= REQUIREMENT =
The listing below must be duplicated in full, with nothing altered.
Segment Open
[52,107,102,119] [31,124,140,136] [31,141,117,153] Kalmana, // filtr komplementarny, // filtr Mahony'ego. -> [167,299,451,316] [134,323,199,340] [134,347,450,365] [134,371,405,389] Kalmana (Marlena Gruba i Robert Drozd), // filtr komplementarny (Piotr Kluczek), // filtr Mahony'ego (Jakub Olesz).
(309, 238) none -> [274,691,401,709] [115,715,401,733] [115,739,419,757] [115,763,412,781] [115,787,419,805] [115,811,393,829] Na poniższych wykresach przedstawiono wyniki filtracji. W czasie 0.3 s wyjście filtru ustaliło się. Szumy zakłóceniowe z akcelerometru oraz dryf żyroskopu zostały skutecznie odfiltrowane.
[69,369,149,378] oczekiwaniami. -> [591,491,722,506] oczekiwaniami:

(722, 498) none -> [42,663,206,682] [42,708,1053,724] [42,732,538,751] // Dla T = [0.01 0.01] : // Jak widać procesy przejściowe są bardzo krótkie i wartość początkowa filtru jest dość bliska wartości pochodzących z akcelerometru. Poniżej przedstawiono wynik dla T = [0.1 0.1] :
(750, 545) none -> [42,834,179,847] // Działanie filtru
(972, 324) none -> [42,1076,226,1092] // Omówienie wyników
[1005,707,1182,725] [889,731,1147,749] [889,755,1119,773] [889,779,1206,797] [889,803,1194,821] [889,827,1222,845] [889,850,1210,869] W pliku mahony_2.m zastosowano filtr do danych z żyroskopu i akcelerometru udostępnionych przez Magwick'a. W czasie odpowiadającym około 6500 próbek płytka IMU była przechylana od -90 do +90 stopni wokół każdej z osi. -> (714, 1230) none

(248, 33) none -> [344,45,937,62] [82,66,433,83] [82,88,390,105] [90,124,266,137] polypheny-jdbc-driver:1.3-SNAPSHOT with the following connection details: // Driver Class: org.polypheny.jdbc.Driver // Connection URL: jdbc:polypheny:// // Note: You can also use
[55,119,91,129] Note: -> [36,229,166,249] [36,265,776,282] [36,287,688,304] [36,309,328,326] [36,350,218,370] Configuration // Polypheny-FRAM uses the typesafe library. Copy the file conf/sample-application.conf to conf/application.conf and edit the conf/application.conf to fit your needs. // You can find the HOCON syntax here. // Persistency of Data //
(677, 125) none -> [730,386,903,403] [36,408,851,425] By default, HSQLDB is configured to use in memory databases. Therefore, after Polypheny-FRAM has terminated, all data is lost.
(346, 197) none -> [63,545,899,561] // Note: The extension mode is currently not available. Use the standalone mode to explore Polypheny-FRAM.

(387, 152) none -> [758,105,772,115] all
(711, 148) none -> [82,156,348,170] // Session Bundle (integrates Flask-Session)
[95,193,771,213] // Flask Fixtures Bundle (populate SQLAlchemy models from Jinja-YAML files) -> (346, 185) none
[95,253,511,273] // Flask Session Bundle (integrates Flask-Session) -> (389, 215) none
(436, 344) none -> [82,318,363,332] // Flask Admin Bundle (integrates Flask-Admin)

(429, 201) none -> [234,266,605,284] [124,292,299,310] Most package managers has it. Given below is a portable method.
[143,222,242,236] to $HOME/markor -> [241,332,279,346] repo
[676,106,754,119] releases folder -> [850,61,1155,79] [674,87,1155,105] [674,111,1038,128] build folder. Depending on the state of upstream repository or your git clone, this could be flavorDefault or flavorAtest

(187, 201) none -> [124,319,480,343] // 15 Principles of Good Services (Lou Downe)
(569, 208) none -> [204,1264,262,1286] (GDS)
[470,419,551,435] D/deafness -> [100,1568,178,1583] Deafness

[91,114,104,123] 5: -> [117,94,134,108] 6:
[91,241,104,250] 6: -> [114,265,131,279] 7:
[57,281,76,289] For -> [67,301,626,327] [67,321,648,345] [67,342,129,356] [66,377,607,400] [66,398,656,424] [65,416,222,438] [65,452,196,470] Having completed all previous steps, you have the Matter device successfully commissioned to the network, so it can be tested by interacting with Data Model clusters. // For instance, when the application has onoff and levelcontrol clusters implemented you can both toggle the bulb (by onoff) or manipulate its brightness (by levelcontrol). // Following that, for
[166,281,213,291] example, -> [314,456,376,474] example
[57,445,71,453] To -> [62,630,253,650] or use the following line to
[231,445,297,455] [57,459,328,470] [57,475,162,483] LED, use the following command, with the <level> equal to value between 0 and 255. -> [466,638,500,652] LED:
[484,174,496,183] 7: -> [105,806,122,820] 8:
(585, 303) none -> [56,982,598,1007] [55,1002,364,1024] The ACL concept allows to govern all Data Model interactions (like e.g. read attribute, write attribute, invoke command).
Segment Closed
= RESPONSE TO THE TASK =
[52,107,102,119] [31,124,140,136] [31,141,117,153] Kalmana, // filtr komplementarny, // filtr Mahony'ego. -> [167,299,451,316] [134,323,199,340] [134,347,450,365] [134,371,405,389] Kalmana (Marlena Gruba i Robert Drozd), // filtr komplementarny (Piotr Kluczek), // filtr Mahony'ego (Jakub Olesz).
(309, 238) none -> [274,691,401,709] [115,715,401,733] [115,739,419,757] [115,763,412,781] [115,787,419,805] [115,811,393,829] Na poniższych wykresach przedstawiono wyniki filtracji. W czasie 0.3 s wyjście filtru ustaliło się. Szumy zakłóceniowe z akcelerometru oraz dryf żyroskopu zostały skutecznie odfiltrowane.
[69,369,149,378] oczekiwaniami. -> [591,491,722,506] oczekiwaniami:

(722, 498) none -> [42,663,206,682] [42,708,1053,724] [42,732,538,751] // Dla T = [0.01 0.01] : // Jak widać procesy przejściowe są bardzo krótkie i wartość początkowa filtru jest dość bliska wartości pochodzących z akcelerometru. Poniżej przedstawiono wynik dla T = [0.1 0.1] :
(750, 545) none -> [42,834,179,847] // Działanie filtru
(972, 324) none -> [42,1076,226,1092] // Omówienie wyników
[1005,707,1182,725] [889,731,1147,749] [889,755,1119,773] [889,779,1206,797] [889,803,1194,821] [889,827,1222,845] [889,850,1210,869] W pliku mahony_2.m zastosowano filtr do danych z żyroskopu i akcelerometru udostępnionych przez Magwick'a. W czasie odpowiadającym około 6500 próbek płytka IMU była przechylana od -90 do +90 stopni wokół każdej z osi. -> (714, 1230) none

(248, 33) none -> [344,45,937,62] [82,66,433,83] [82,88,390,105] [90,124,266,137] polypheny-jdbc-driver:1.3-SNAPSHOT with the following connection details: // Driver Class: org.polypheny.jdbc.Driver // Connection URL: jdbc:polypheny:// // Note: You can also use
[55,119,91,129] Note: -> [36,229,166,249] [36,265,776,282] [36,287,688,304] [36,309,328,326] [36,350,218,370] Configuration // Polypheny-FRAM uses the typesafe library. Copy the file conf/sample-application.conf to conf/application.conf and edit the conf/application.conf to fit your needs. // You can find the HOCON syntax here. // Persistency of Data //
(677, 125) none -> [730,386,903,403] [36,408,851,425] By default, HSQLDB is configured to use in memory databases. Therefore, after Polypheny-FRAM has terminated, all data is lost.
(346, 197) none -> [63,545,899,561] // Note: The extension mode is currently not available. Use the standalone mode to explore Polypheny-FRAM.

(387, 152) none -> [758,105,772,115] all
(711, 148) none -> [82,156,348,170] // Session Bundle (integrates Flask-Session)
[95,193,771,213] // Flask Fixtures Bundle (populate SQLAlchemy models from Jinja-YAML files) -> (346, 185) none
[95,253,511,273] // Flask Session Bundle (integrates Flask-Session) -> (389, 215) none
(436, 344) none -> [82,318,363,332] // Flask Admin Bundle (integrates Flask-Admin)

(429, 201) none -> [234,266,605,284] [124,292,299,310] Most package managers has it. Given below is a portable method.
[143,222,242,236] to $HOME/markor -> [241,332,279,346] repo
[676,106,754,119] releases folder -> [850,61,1155,79] [674,87,1155,105] [674,111,1038,128] build folder. Depending on the state of upstream repository or your git clone, this could be flavorDefault or flavorAtest

(187, 201) none -> [124,319,480,343] // 15 Principles of Good Services (Lou Downe)
(569, 208) none -> [204,1264,262,1286] (GDS)
[470,419,551,435] D/deafness -> [100,1568,178,1583] Deafness

[91,114,104,123] 5: -> [117,94,134,108] 6:
[91,241,104,250] 6: -> [114,265,131,279] 7:
[57,281,76,289] For -> [67,301,626,327] [67,321,648,345] [67,342,129,356] [66,377,607,400] [66,398,656,424] [65,416,222,438] [65,452,196,470] Having completed all previous steps, you have the Matter device successfully commissioned to the network, so it can be tested by interacting with Data Model clusters. // For instance, when the application has onoff and levelcontrol clusters implemented you can both toggle the bulb (by onoff) or manipulate its brightness (by levelcontrol). // Following that, for
[166,281,213,291] example, -> [314,456,376,474] example
[57,445,71,453] To -> [62,630,253,650] or use the following line to
[231,445,297,455] [57,459,328,470] [57,475,162,483] LED, use the following command, with the <level> equal to value between 0 and 255. -> [466,638,500,652] LED:
[484,174,496,183] 7: -> [105,806,122,820] 8:
(585, 303) none -> [56,982,598,1007] [55,1002,364,1024] The ACL concept allows to govern all Data Model interactions (like e.g. read attribute, write attribute, invoke command).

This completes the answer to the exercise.